Web page edit records:
*** Block opens ***

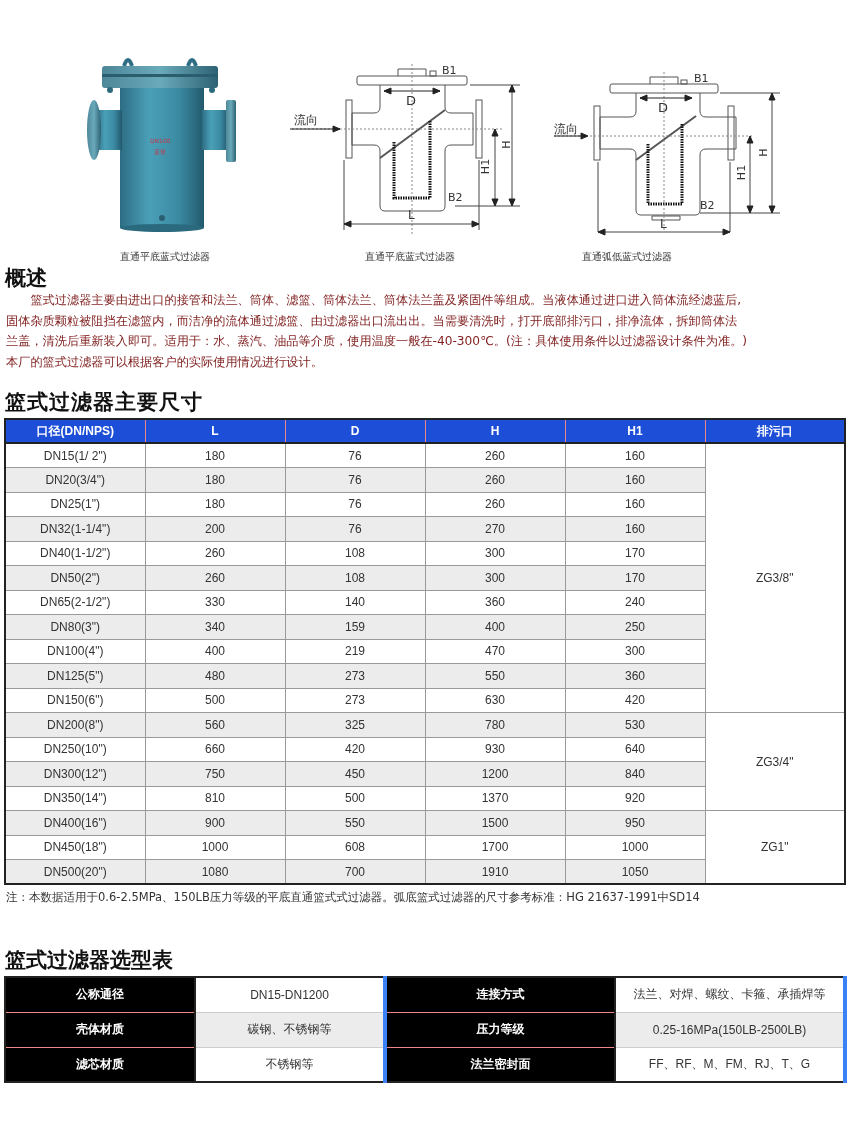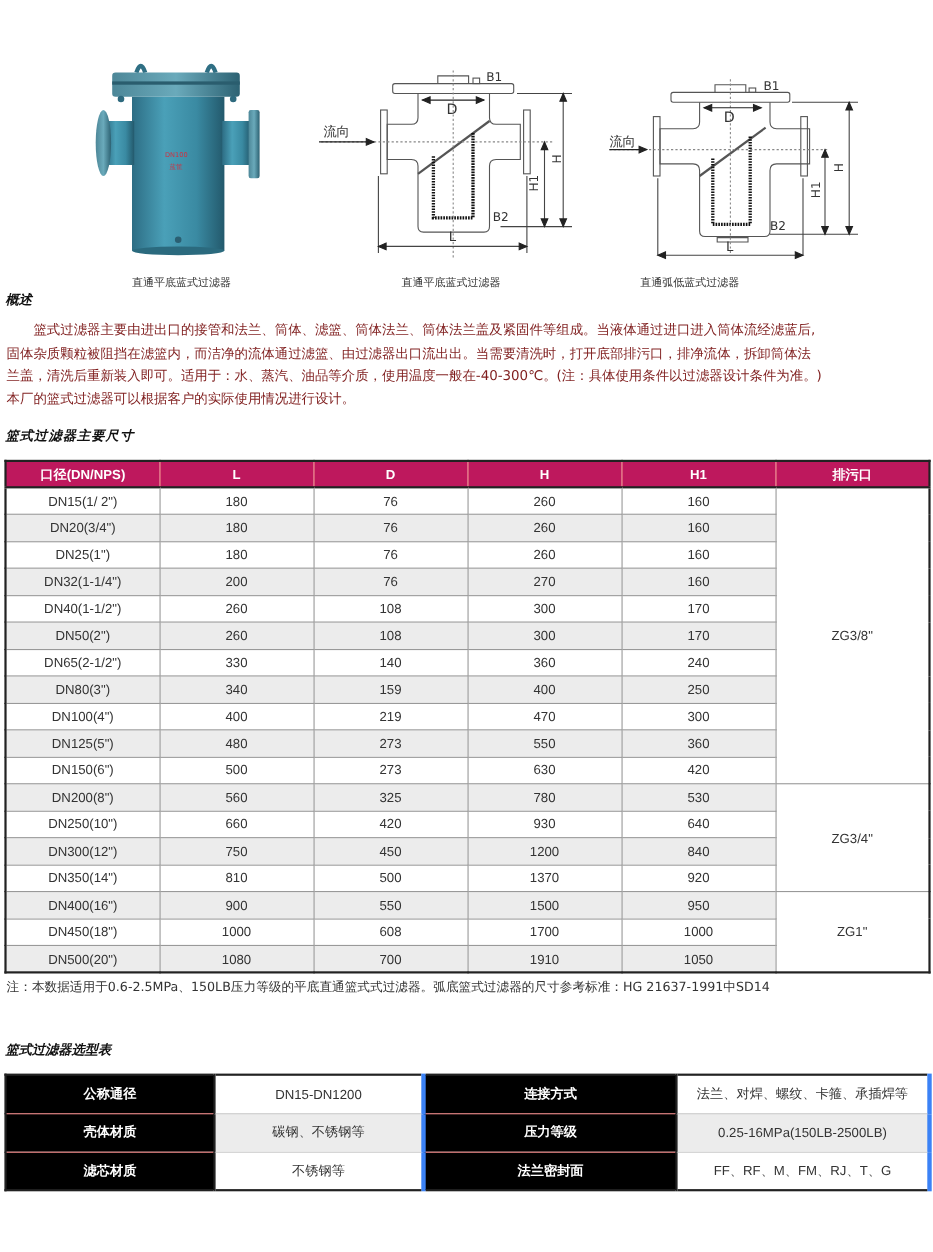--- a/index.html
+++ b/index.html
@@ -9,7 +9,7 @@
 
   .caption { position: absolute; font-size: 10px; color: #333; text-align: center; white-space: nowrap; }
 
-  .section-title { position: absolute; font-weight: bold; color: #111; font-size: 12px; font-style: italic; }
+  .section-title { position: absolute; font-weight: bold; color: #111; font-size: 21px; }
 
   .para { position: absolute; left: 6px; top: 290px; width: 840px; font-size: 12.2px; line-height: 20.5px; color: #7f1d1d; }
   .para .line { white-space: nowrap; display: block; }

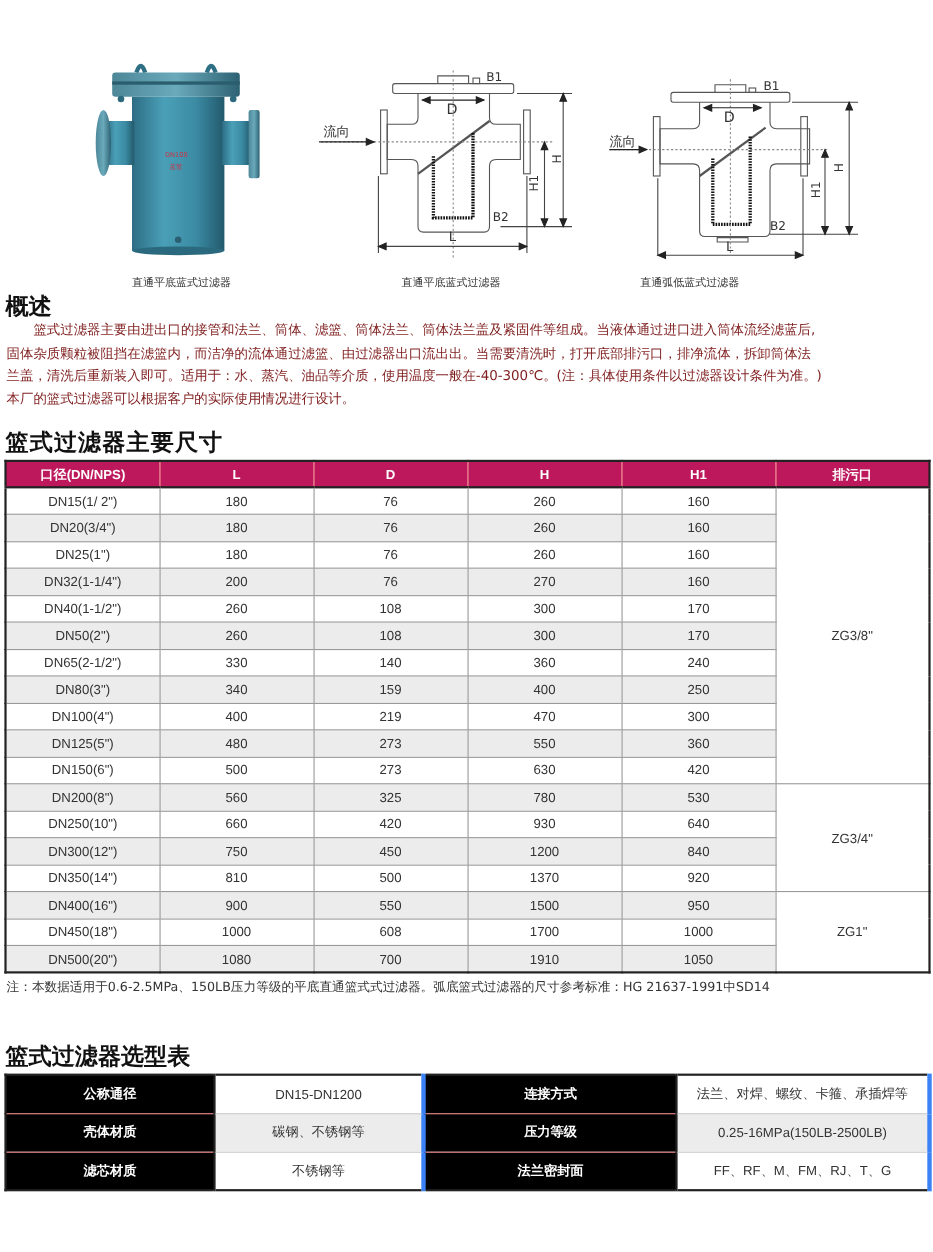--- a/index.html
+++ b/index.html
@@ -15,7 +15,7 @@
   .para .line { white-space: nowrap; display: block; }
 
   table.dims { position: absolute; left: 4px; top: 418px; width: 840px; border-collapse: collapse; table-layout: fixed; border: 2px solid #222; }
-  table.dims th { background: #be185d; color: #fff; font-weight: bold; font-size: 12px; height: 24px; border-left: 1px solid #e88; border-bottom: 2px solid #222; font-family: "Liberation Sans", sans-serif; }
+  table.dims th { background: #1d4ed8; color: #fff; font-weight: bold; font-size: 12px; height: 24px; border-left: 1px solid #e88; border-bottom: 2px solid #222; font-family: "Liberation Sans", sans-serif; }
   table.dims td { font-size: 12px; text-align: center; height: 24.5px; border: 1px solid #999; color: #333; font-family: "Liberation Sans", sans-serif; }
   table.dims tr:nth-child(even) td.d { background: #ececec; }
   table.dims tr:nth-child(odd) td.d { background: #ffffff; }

*** Block closes ***
*** Block opens ***

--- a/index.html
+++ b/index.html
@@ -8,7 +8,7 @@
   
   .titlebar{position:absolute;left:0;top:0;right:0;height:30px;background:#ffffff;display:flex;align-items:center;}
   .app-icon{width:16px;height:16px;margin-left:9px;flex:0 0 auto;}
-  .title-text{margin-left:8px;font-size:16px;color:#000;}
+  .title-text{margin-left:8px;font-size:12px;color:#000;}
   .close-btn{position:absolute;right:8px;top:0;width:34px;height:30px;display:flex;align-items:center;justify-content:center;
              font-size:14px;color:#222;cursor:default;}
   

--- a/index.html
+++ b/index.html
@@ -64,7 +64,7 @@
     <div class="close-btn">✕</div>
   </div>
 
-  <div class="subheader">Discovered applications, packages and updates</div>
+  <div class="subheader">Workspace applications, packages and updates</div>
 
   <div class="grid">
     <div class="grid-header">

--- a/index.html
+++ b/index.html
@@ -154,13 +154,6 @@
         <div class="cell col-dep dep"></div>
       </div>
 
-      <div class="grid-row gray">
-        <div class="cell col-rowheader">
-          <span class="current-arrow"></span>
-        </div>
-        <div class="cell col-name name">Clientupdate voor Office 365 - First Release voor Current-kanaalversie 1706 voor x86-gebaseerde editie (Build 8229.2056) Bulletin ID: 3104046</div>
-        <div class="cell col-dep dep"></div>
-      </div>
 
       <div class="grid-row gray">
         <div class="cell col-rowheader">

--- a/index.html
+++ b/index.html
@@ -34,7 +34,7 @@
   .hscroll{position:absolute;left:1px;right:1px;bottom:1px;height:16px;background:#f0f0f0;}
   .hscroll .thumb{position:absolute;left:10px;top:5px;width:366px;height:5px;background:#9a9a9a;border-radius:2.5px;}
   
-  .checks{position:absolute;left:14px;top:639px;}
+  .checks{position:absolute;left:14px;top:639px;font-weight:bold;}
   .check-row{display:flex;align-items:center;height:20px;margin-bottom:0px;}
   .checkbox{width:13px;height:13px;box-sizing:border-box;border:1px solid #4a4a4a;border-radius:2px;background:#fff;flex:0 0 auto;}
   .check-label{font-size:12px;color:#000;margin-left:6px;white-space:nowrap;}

*** Block closes ***
*** Block opens ***

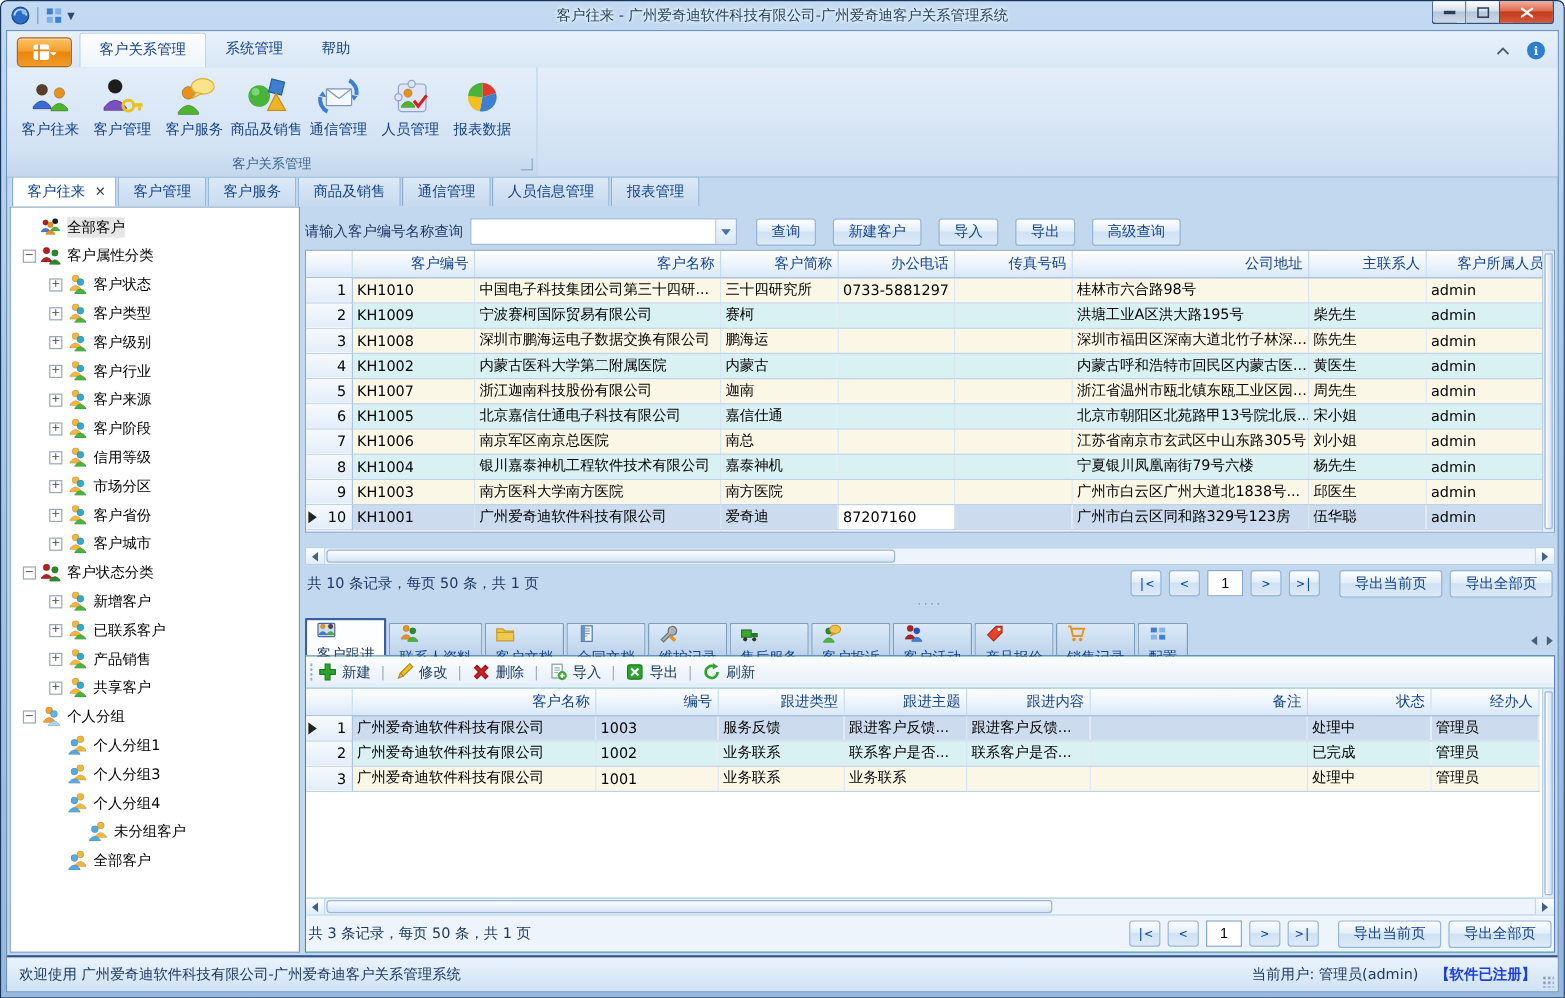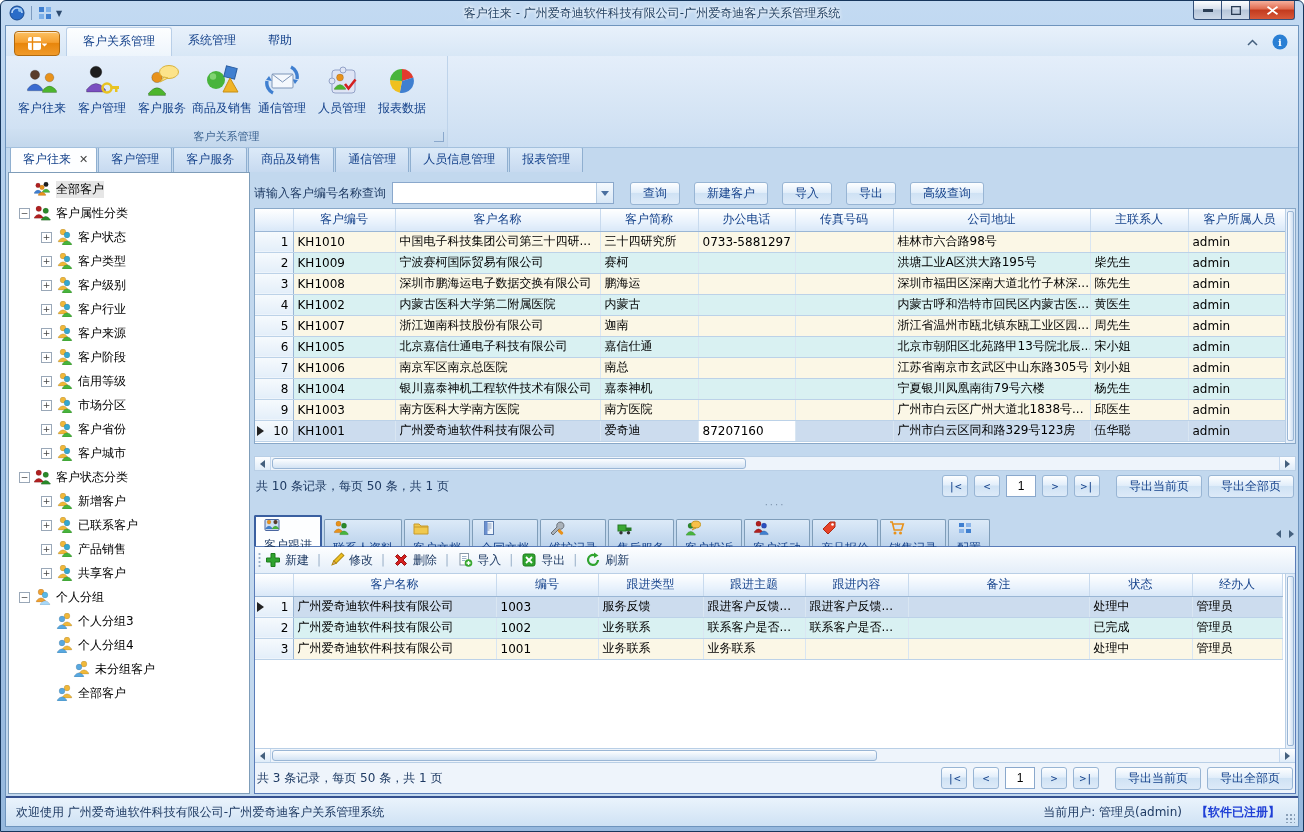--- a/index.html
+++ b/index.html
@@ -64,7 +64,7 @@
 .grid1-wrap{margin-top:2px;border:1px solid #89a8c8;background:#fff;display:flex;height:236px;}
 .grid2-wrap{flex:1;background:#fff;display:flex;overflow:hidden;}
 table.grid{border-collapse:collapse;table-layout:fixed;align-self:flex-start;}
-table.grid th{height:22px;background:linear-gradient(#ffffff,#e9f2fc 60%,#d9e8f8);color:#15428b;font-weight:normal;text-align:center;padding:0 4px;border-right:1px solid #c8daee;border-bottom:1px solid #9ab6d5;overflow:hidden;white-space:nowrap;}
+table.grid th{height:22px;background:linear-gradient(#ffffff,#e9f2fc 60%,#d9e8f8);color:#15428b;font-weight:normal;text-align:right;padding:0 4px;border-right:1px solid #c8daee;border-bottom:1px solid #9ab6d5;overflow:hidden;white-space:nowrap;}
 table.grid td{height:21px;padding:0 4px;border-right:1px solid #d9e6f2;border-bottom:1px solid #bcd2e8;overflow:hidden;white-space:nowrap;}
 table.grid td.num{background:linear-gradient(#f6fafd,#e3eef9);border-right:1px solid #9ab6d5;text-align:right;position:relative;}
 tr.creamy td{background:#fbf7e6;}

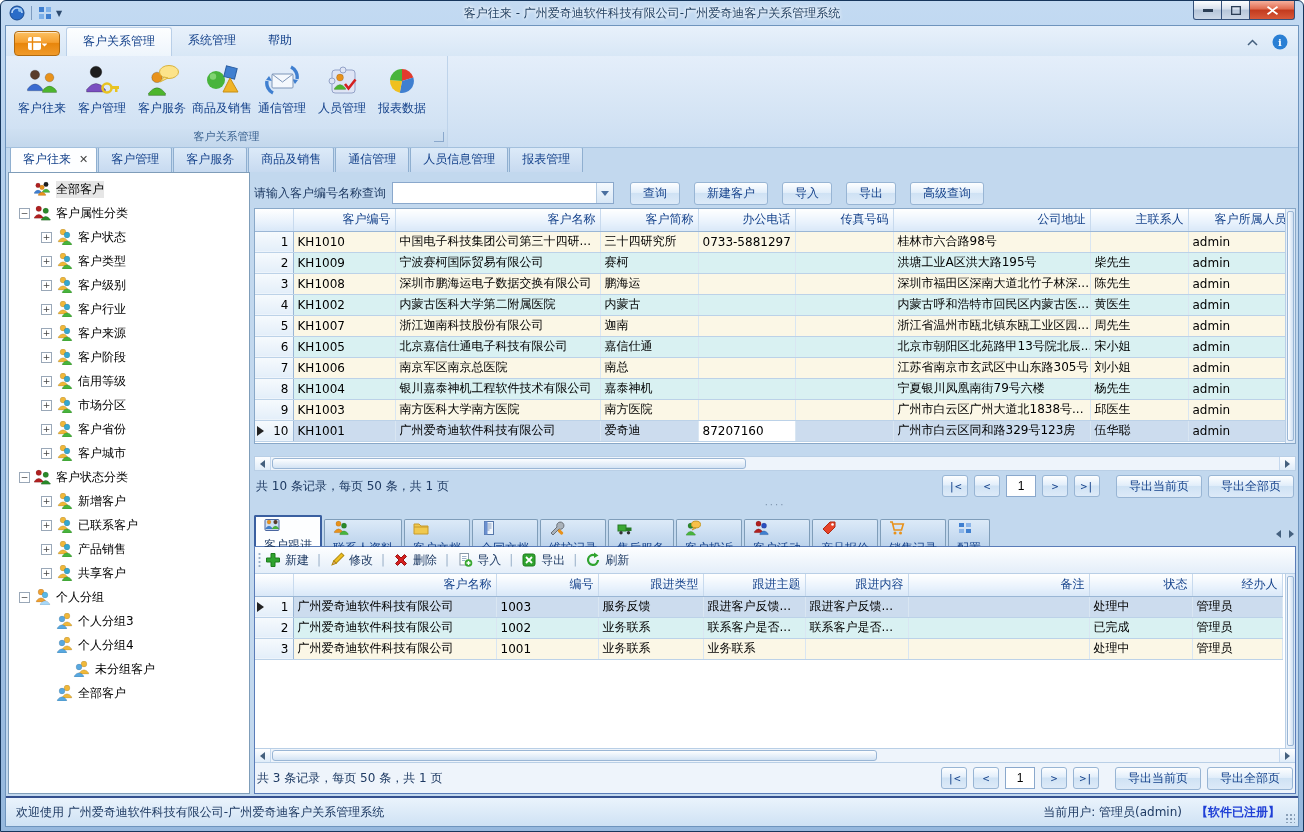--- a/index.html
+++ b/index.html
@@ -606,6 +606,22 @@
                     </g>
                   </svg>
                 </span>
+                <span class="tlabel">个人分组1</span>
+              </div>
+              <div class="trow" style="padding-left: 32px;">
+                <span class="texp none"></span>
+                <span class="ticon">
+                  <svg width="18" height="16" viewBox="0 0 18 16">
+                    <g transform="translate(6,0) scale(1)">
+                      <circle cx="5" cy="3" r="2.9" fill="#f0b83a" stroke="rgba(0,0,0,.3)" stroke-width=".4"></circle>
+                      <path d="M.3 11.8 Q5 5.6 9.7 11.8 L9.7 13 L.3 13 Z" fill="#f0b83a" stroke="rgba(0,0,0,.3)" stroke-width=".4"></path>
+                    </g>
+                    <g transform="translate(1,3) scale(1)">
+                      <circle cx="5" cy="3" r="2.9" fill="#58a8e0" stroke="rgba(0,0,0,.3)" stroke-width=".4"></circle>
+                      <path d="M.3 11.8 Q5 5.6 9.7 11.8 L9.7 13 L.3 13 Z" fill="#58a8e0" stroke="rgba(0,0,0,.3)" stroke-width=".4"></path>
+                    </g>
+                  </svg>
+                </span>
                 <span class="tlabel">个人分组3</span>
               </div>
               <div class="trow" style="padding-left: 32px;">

*** Block closes ***

Each line above that contains the word "rowheader" should be returned.

-        <div class="cell col-rowheader">
         <div class="cell col-rowheader">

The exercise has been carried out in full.